# [TASK BRIEF]
Set down exactly the lines from the one containing "subtotal: 9654.50 -> 9363.44" through the last line of the records below, both included, and nothing else.

# [PROVIDED DATA]
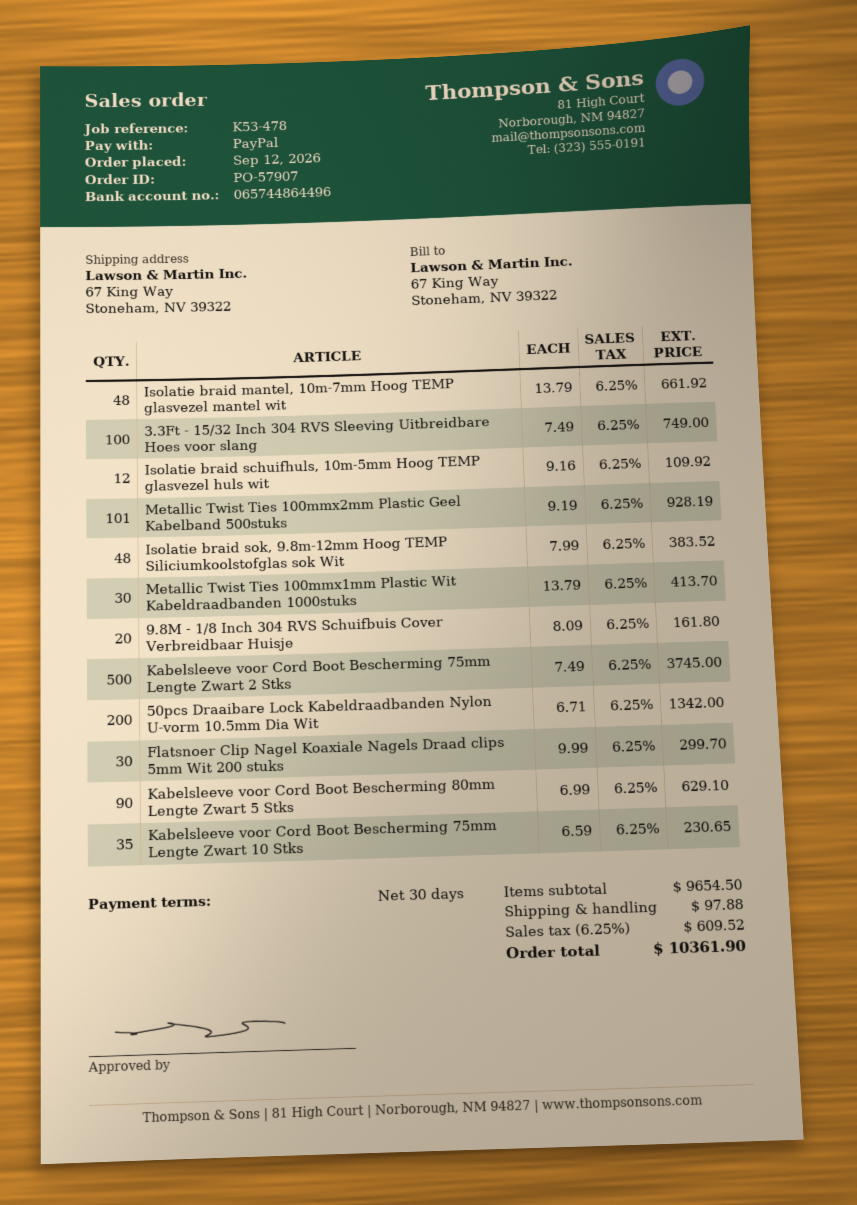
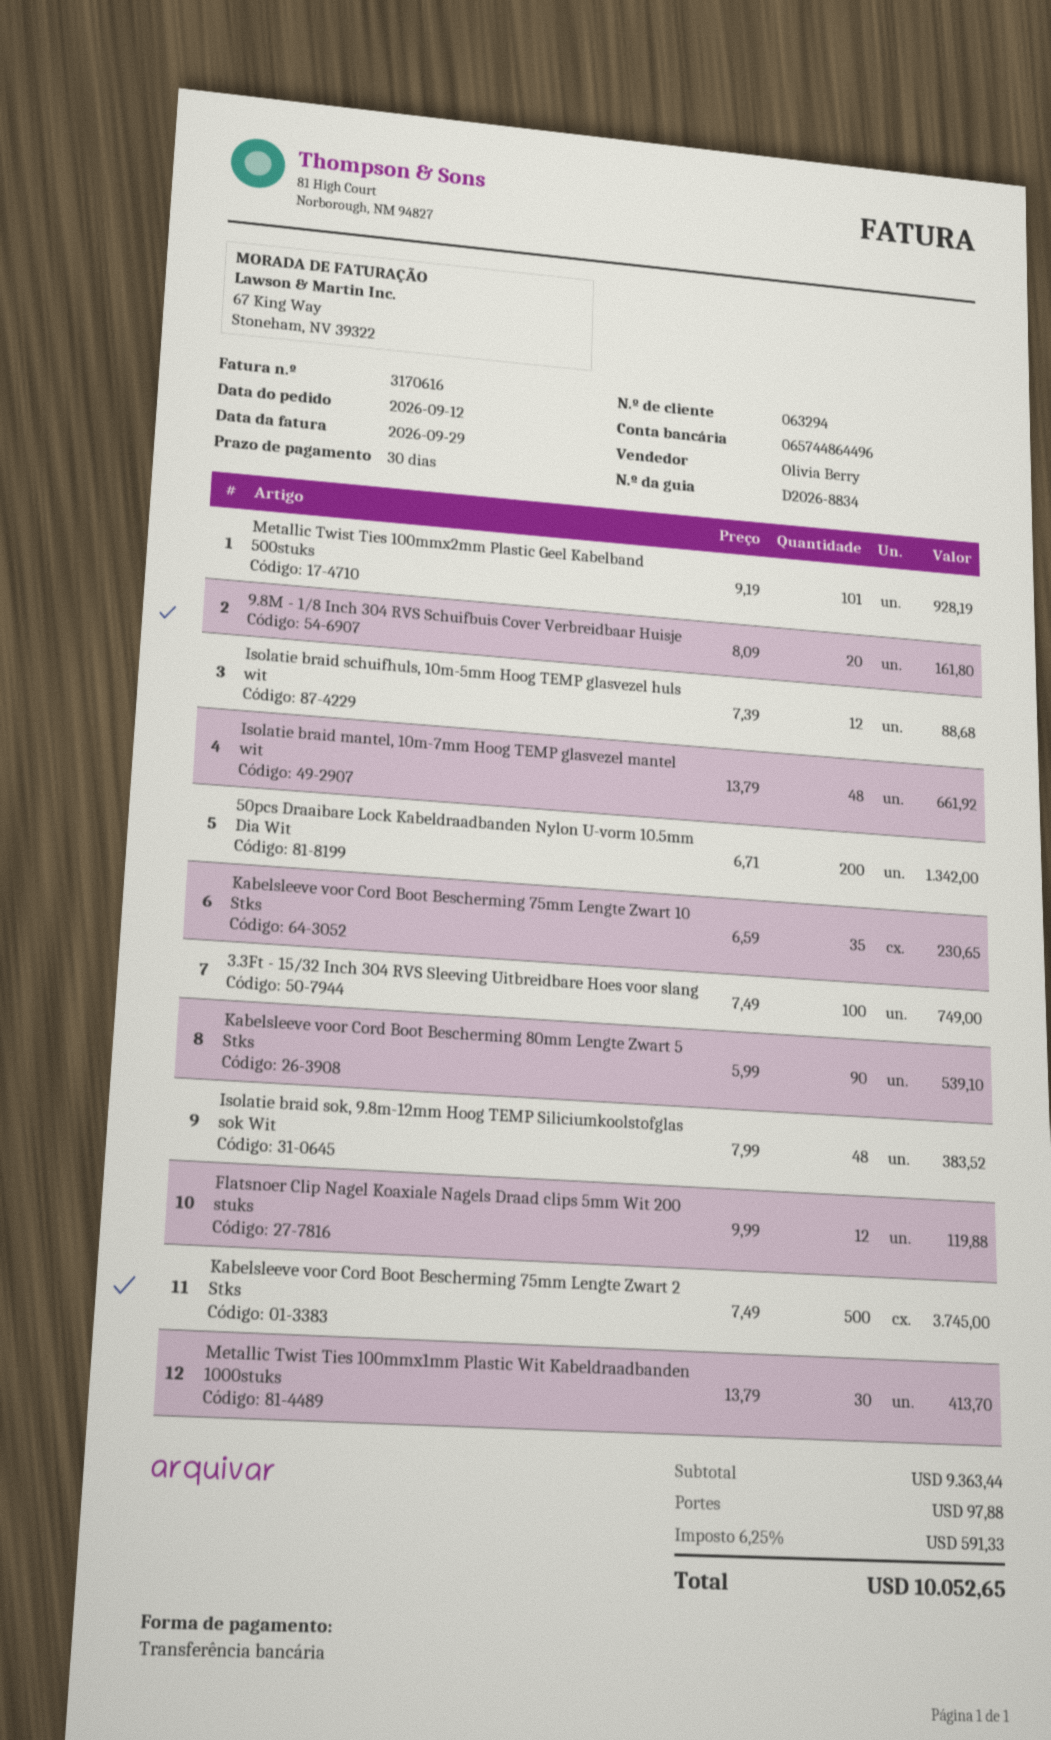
payment method: PayPal -> bank transfer
Isolatie braid schuifhuls, 10m-5mm Hoog TEMP glasvezel huls wit: 12 x 9.16 = 109.92 -> 12 x 7.39 = 88.68
Flatsnoer Clip Nagel Koaxiale Nagels Draad clips 5mm Wit 200 stuks: 30 x 9.99 = 299.70 -> 12 x 9.99 = 119.88
Kabelsleeve voor Cord Boot Bescherming 80mm Lengte Zwart 5 Stks: 90 x 6.99 = 629.10 -> 90 x 5.99 = 539.10
subtotal: 9654.50 -> 9363.44
tax: 6.25% = 609.52 -> 6.25% = 591.33
total: 10361.90 -> 10052.65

# [EXERCISE RESPONSE]
subtotal: 9654.50 -> 9363.44
tax: 6.25% = 609.52 -> 6.25% = 591.33
total: 10361.90 -> 10052.65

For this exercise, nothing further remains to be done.